═══ EXERCISE MATERIAL

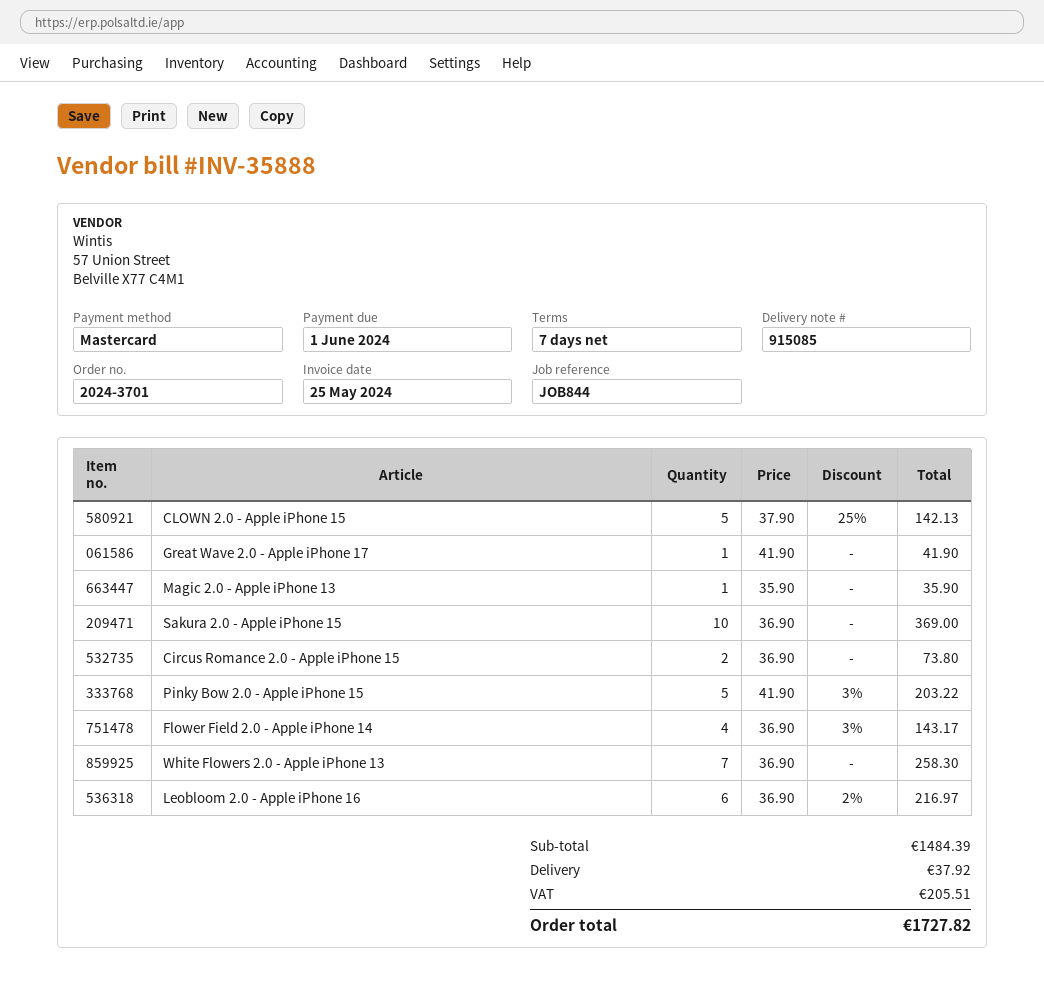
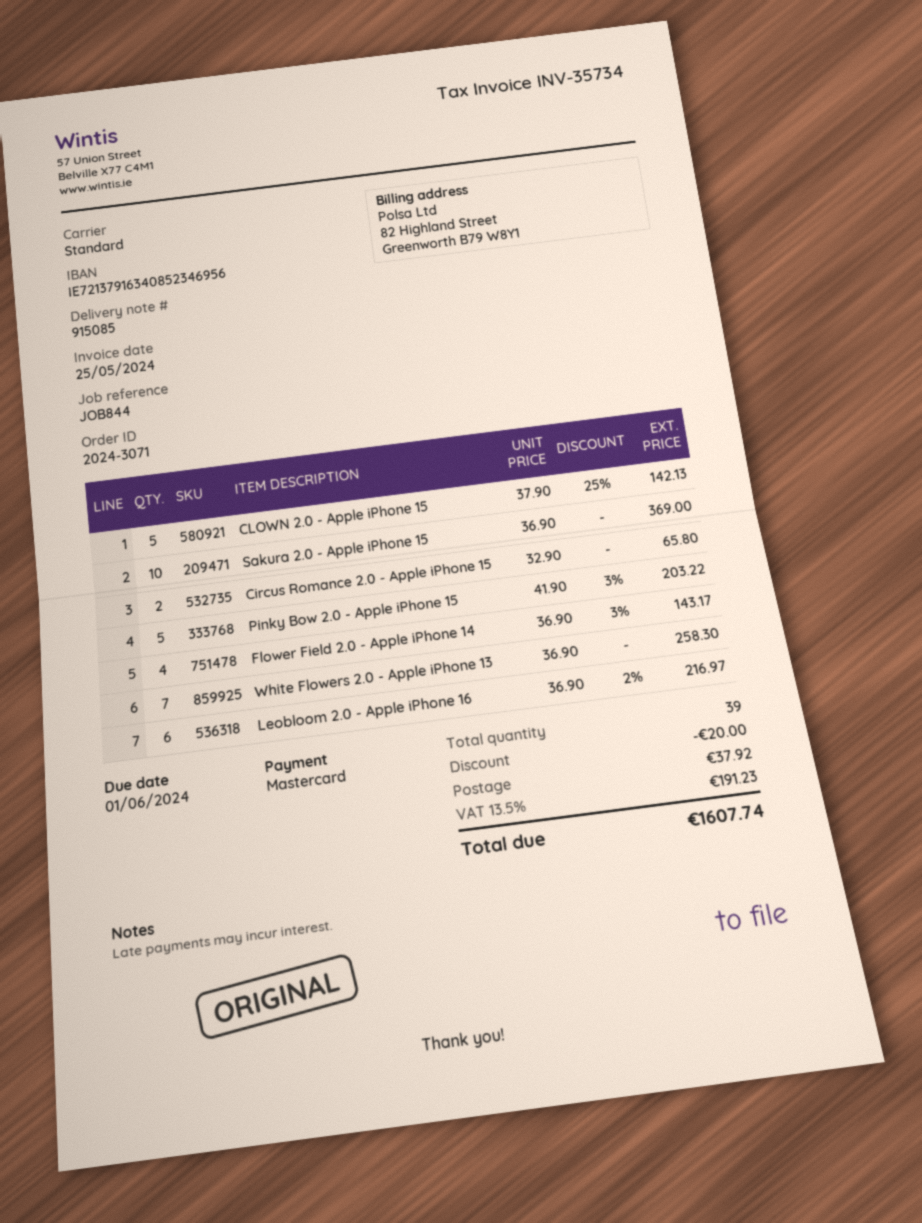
order number: 2024-3701 -> 2024-3071
invoice number: INV-35888 -> INV-35734
Great Wave 2.0 - Apple iPhone 17: 1 x 41.90 = 41.90 -> none
Magic 2.0 - Apple iPhone 13: 1 x 35.90 = 35.90 -> none
Circus Romance 2.0 - Apple iPhone 15: 2 x 36.90 = 73.80 -> 2 x 32.90 = 65.80
discount: none -> 20.00
tax: 205.51 -> 191.23
total: 1727.82 -> 1607.74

══════

_TASK INSTRUCTIONS_: Gather every line from the listing above in which "iPhone" appears, and copy those lines.

_WRITTEN SOLUTION_:
Great Wave 2.0 - Apple iPhone 17: 1 x 41.90 = 41.90 -> none
Magic 2.0 - Apple iPhone 13: 1 x 35.90 = 35.90 -> none
Circus Romance 2.0 - Apple iPhone 15: 2 x 36.90 = 73.80 -> 2 x 32.90 = 65.80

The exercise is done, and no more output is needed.